_WHAT IS REQUIRED_
Using the data beneath, show every line that includes the word "underline".

━━ EXTRACTED MATERIAL

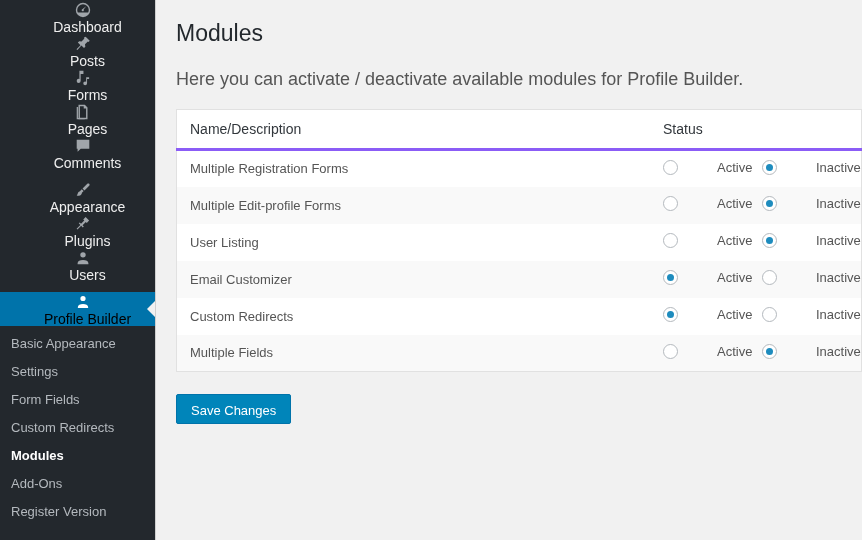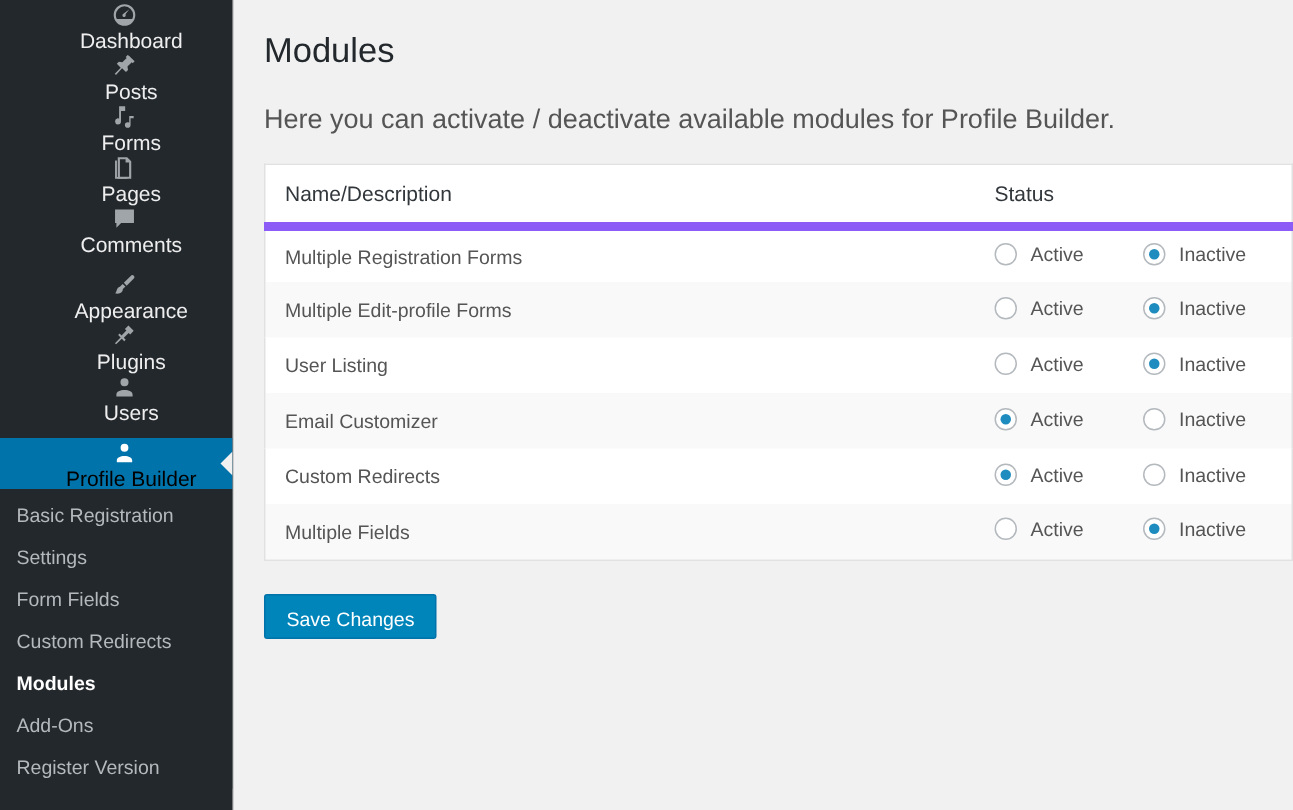--- a/index.html
+++ b/index.html
@@ -116,21 +116,21 @@
     border-bottom: 1px solid #e1e1e1;
     font-size: 13px;
   }
 
   table.wp-list-table thead th {
     text-align: left;
     font-weight: 400;
     font-size: 14px;
     color: #32373c;
     padding: 11px 0 11px 13px;
-    border-bottom: 6px solid #8b5cf6;
+    border-bottom: 3px solid #8b5cf6;
     background: #fff;
     height: 36px;
   }
   th.col-name { width: 476px; }
   th.col-status { width: 210px; padding-left: 4px; }
 
   table.wp-list-table tbody tr { height: 37px; }
   table.wp-list-table tbody tr.alt { background: #f9f9f9; }
 
   table.wp-list-table td {
@@ -146,20 +146,21 @@
   td.module-status {
     padding-left: 4px;
     white-space: nowrap;
   }
 
   .radio-group {
     display: inline-flex;
     align-items: center;
     width: 99px;
     cursor: pointer;
+    gap: 30px;
   }
   .radio {
     width: 15px; height: 15px;
     border-radius: 50%;
     border: 1px solid #b4b9be;
     background: #fff;
     display: inline-block;
     position: relative;
     flex: 0 0 15px;
   }
@@ -270,21 +271,21 @@
         <span class="mi-icon">
           <svg width="18" height="18" viewBox="0 0 20 20" fill="#ffffff">
             <path d="M10 3.2a2.9 2.9 0 100 5.8 2.9 2.9 0 000-5.8zM4.3 16.8v-1.2c0-2.1 2.6-3.3 5.7-3.3s5.7 1.2 5.7 3.3v1.2H4.3z"></path>
           </svg>
         </span>
         <span class="mi-label">Profile Builder</span>
         <span class="arrow"></span>
       </div>
     </div>
   <div id="submenu-list" class="submenu">
-      <div class="sub-item">Basic Registration</div>
+      <div class="sub-item">Basic Appearance</div>
       <div class="sub-item">Settings</div>
       <div class="sub-item">Form Fields</div>
       <div class="sub-item">Custom Redirects</div>
       <div class="sub-item current">Modules</div>
       <div class="sub-item">Add-Ons</div>
       <div class="sub-item">Register Version</div>
     </div>
 </div>
 
 <div id="wpbody">

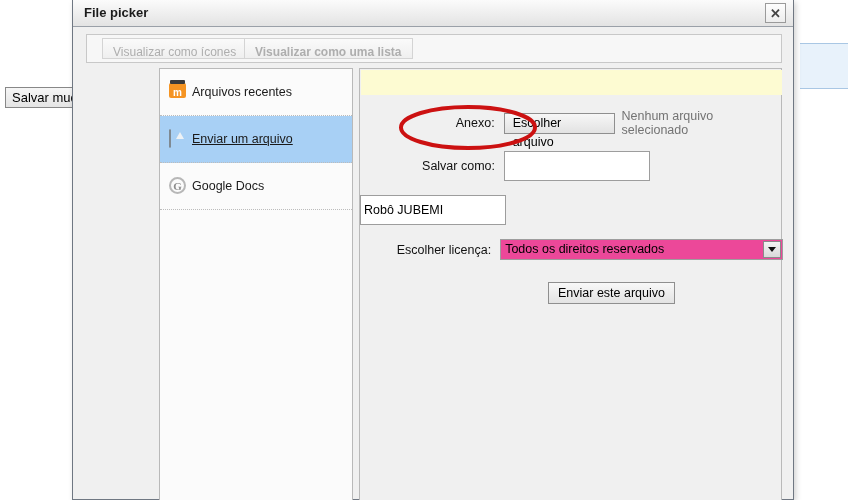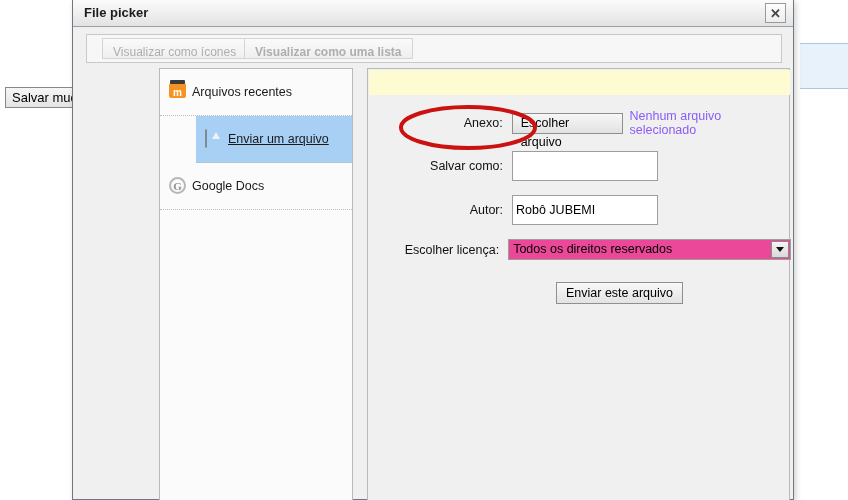--- a/index.html
+++ b/index.html
@@ -95,33 +95,33 @@
   }
   .side-item {
     position: relative;
     height: 47px;
     display: flex; align-items: center;
     padding-left: 9px;
     border-bottom: 1px dotted #bcbcbc;
     box-sizing: border-box;
     cursor: pointer;
   }
-  .side-item.selected { background: #a8d0f5; margin-left: 36px; }
+  .side-item.selected { background: #a8d0f5; }
   .side-icon {
     width: 18px; height: 18px;
     margin-right: 5px;
     flex: 0 0 auto;
     position: relative;
   }
   .side-label { font-size: 12.5px; color: #1a1a1a; }
   .side-item.selected .side-label { text-decoration: underline; }
 
   
   .content {
-    position: absolute; left: 294px; top: 68px;
+    position: absolute; left: 286px; top: 68px;
     width: 423px; height: 432px;
     background: #f0f0f0;
     border: 1px solid #b9b9b9;
     border-bottom: none;
     box-sizing: border-box;
     text-decoration: underline;
   }
   .yellow-banner {
     position: absolute; left: 1px; top: 1px;
     width: 421px; height: 25px;
@@ -142,21 +142,21 @@
   }
   .file-btn {
     height: 21px; line-height: 19px;
     padding: 0 8px;
     background: linear-gradient(#f7f7f7, #e2e2e2);
     border: 1px solid #8f8f8f;
     box-sizing: border-box;
     font-size: 12.5px; color: #000;
     cursor: pointer;
   }
-  .file-status { font-size: 12.5px; color: #8b5cf6; margin-left: 7px; }
+  .file-status { font-size: 12.5px; color: #737373; margin-left: 7px; }
   .txt-input {
     width: 146px; height: 21px;
     background: #ffffff;
     border: 1px solid #9d9d9d;
     box-sizing: border-box;
     font-size: 12.5px; color: #000;
     padding: 14px 3px; line-height: 19px;
     font-family: "Liberation Sans", sans-serif;
   }
   .select-box {
@@ -298,21 +298,20 @@
           <div class="file-btn">Escolher arquivo</div>
           <div class="file-status">Nenhum arquivo selecionado</div>
         </div>
 
         <div class="frow">
           <div class="flabel">Salvar como:</div>
           <input class="txt-input" type="text" value="" style="">
         </div>
 
         <div class="frow">
-          <div class="flabel">Autor:</div>
           <input class="txt-input" type="text" value="Robô JUBEMI" style="">
         </div>
 
         <div class="frow">
           <div class="flabel">Escolher licença:</div>
           <div class="select-box">
             <span>Todos os direitos reservados</span>
             <span class="select-arrow">
               <span class="caret"></span>
             </span>

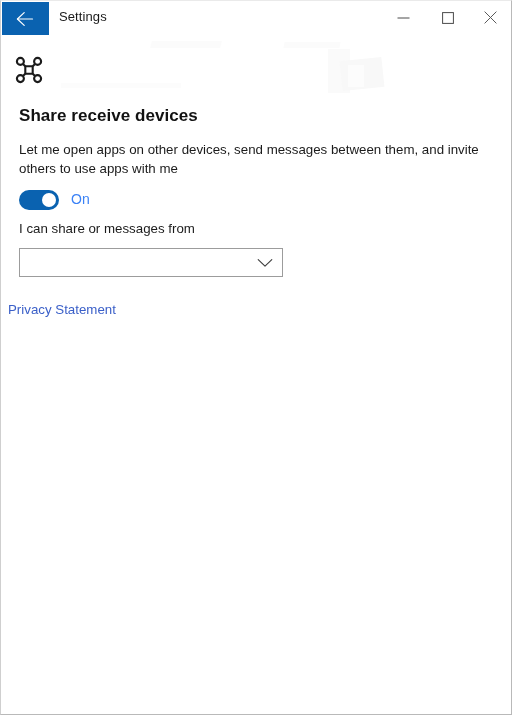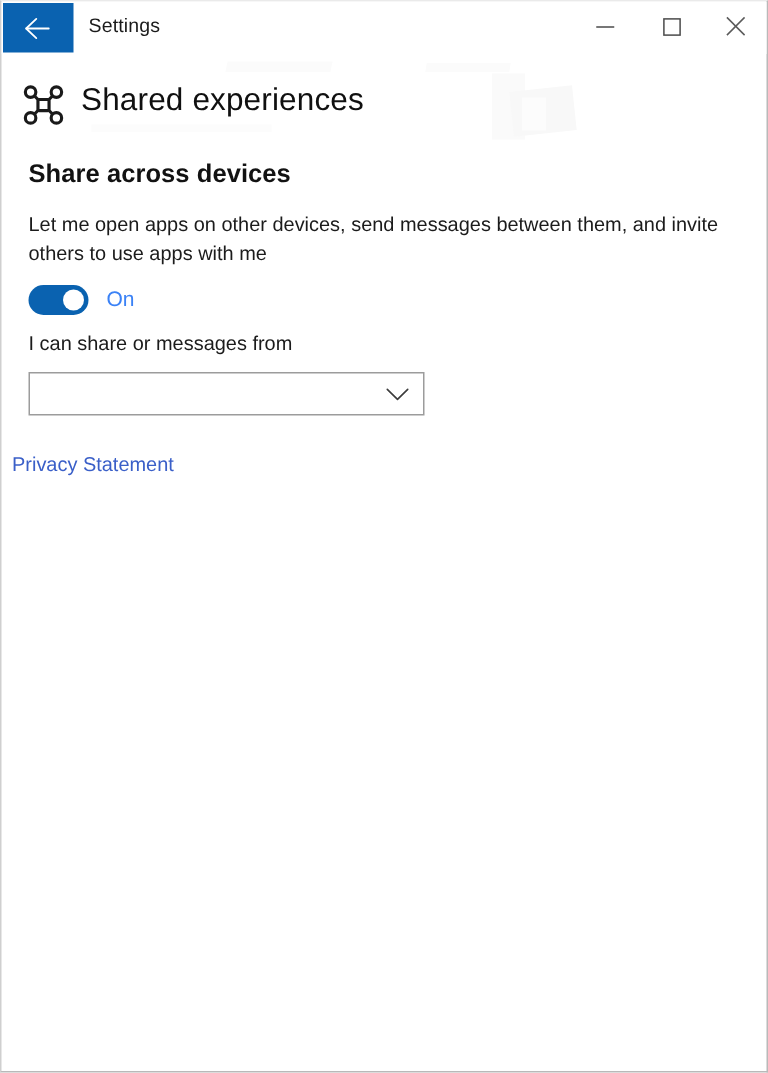--- a/index.html
+++ b/index.html
@@ -283,26 +283,25 @@
         <line x1="22.5" y1="9.5" x2="9.5" y2="22.5" stroke="#1a1a1a" stroke-width="2.1"></line>
 
         <circle cx="7.4" cy="7.4" r="3.5" fill="#ffffff" stroke="#1a1a1a" stroke-width="2.1"></circle>
         <circle cx="24.6" cy="7.4" r="3.5" fill="#ffffff" stroke="#1a1a1a" stroke-width="2.1"></circle>
         <circle cx="7.4" cy="24.6" r="3.5" fill="#ffffff" stroke="#1a1a1a" stroke-width="2.1"></circle>
         <circle cx="24.6" cy="24.6" r="3.5" fill="#ffffff" stroke="#1a1a1a" stroke-width="2.1"></circle>
 
         <rect x="12.3" y="12.3" width="7.4" height="7.4" rx="1.1" fill="#ffffff" stroke="#1a1a1a" stroke-width="2.1"></rect>
       </svg>
     </div>
-    <div id="page-title">Shared experiences</div>
   </div>
 
   <div id="content">
 
-    <div id="section-heading">Share across devices</div>
+    <div id="section-heading">Share receive devices</div>
 
     <div id="section-desc">Let me open apps on other devices, send messages between them, and invite others to use apps with me</div>
 
     <div id="toggle-row">
       <div id="toggle-switch" role="switch" aria-checked="true">
         <div id="toggle-knob"></div>
       </div>
       <div id="toggle-label">On</div>
     </div>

━━━━

_PROBLEM SOLUTION_
   .side-item.selected .side-label { text-decoration: underline; }
     text-decoration: underline;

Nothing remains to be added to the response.